The trigger that surfaced the bug: a developer with two Azure CLI profiles (az-jungha / az-moonchoi) had their az login session on tenant A but the SPA's saved workspace config pointed at a subscription in tenant B. ARM returned InvalidAuthenticationTokenTenant; the backend logged the error but the SPA never showed anything actionable.

User-facing change

  • Per-card status chips now reflect the actual ARM result. When the backend returns a degraded payload, MonitorCard shows reason-specific labels (Wrong tenant, No access, Not found, Network blocked, …) with the full description in the tooltip, replacing the misleading OK / Ready.
  • WorkspaceDiagnosticsBanner renders above the dashboard grid when the failure is workspace-wide: any auth_wrong_tenant on any card, or two or more cards reporting auth / not_found. A single forbidden leaf resource still defers to its own card.
  • The banner has a Reset workspace button that clears the saved SetupWizard config from localStorage and re-runs the wizard, plus a per-reason dismiss button.

Backend change

api/routes/monitor/common.py extracts the reason classifier into _classify_exception.
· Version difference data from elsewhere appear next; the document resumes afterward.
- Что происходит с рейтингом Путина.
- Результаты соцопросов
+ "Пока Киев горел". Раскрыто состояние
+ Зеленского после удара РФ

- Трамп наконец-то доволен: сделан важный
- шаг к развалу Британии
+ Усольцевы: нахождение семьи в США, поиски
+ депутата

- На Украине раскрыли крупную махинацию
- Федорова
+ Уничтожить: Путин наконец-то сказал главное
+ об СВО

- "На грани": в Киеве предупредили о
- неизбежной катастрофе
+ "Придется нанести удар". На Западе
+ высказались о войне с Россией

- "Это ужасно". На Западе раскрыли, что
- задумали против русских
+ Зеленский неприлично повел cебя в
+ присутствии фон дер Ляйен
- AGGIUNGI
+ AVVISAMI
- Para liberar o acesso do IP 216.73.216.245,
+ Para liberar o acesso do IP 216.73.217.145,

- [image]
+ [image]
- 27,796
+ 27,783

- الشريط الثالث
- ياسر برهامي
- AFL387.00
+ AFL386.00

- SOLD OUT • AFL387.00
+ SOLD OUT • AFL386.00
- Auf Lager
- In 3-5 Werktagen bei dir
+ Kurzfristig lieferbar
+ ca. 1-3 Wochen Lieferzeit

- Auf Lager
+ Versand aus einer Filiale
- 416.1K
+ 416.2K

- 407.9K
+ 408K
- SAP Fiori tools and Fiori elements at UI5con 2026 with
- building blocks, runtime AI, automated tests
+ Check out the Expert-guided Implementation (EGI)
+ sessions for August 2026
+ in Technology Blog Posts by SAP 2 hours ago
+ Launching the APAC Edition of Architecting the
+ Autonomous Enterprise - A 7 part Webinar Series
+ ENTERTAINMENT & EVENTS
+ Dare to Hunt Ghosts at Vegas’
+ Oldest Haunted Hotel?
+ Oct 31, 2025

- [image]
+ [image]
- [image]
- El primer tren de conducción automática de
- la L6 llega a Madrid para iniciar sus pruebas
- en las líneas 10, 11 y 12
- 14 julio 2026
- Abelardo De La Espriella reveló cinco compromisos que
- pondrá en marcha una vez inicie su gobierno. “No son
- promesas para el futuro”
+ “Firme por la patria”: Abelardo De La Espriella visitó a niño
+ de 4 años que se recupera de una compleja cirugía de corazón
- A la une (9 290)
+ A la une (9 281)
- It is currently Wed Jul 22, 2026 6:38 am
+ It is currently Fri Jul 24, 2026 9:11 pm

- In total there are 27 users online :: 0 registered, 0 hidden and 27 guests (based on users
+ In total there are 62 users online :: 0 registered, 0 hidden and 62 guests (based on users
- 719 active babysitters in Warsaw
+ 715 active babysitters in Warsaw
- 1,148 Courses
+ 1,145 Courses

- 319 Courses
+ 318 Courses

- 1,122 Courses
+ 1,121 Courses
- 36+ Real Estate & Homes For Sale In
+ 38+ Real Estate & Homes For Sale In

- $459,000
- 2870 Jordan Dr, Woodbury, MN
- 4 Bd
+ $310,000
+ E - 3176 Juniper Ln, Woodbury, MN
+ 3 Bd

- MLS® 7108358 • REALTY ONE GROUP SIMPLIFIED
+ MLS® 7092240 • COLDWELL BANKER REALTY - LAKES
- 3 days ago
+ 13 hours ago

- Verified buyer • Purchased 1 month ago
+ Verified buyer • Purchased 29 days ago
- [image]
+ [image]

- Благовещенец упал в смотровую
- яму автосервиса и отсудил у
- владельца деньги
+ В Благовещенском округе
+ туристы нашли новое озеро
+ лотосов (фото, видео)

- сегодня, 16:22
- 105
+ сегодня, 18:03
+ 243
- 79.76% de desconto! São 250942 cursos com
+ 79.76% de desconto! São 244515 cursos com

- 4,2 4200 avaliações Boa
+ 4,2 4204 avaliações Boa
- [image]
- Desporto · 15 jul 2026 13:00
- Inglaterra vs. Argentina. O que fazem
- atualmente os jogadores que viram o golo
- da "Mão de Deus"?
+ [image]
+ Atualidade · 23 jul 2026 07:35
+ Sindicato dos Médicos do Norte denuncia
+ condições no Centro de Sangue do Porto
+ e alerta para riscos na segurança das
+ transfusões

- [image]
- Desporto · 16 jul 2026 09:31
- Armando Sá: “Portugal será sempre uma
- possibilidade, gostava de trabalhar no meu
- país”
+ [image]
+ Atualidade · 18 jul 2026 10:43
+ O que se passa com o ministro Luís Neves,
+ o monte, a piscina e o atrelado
Stable degraded_reason codes are now part of the SPA contract:

Reason When
auth_wrong_tenant ARM 401 with InvalidAuthenticationTokenTenant / AADSTS50020 markers
unauthorized Other ARM 401
forbidden ARM 403
not_found ARM 404 / ResourceNotFoundError
azure_error Other AzureError
http_<status> Other HTTP errors
<ClassName> Unknown exception (forward-compat)

No new endpoint, no new permissions, no Bicep change.

SPA change

  • New shared helper web/src/utils/monitorDegraded.ts translating the taxonomy into UI labels + aggregating across cards.
  • New helper web/src/components/cards/cardStatusOverride.ts mapping a degraded payload into a MonitorCard.statusOverride prop.
  • MonitorCard accepts the new statusOverride prop; when present it wins over the regular status chip but the colour tones reuse the existing glass-theme chip palette (gt-g/o/r/m).
  • AcrCard / StorageCard / ClusterCard opt in to the override.
  • New WorkspaceDiagnosticsBanner component sits in Dashboard.tsx between the header and the grid. It re-uses the existing monitoringApi.aks/storage/acr queries (TanStack Query dedupes by queryKey, so no extra network calls) and consumes the aggregated diagnostics.

Validation

$ uv run pytest -q api/tests/test_monitor_graceful.py api/tests/test_route_contracts.py api/tests/test_smoke.py
96 passed in 5.39s

$ uv run ruff check api/routes/monitor/common.py api/tests/test_monitor_graceful.py
All checks passed!

$ cd web && npx vitest run src/utils/monitorDegraded.test.ts
Test Files  1 passed (1)
     Tests  13 passed (13)

$ cd web && npm run build
✓ built in 6.76s

Manual smoke (about to be re-verified live):

  1. With az logged into tenant A and the SetupWizard pointing at a subscription in tenant B, the banner shows "Wrong Azure tenant for the selected subscription" with a Reset workspace button. Cards show "Wrong tenant" chip instead of "OK".
  2. Reset workspace clears localStorage and re-runs the wizard.

Follow-ups (separate PR)

  • SetupWizard pre-validation: probe RG/ACR/Storage names against ARM before saving them, to prevent stale settings from being written in the first place.
  • /api/me expose the list of subscriptions visible to the current credential so the wizard can show a dropdown instead of a free-form text field.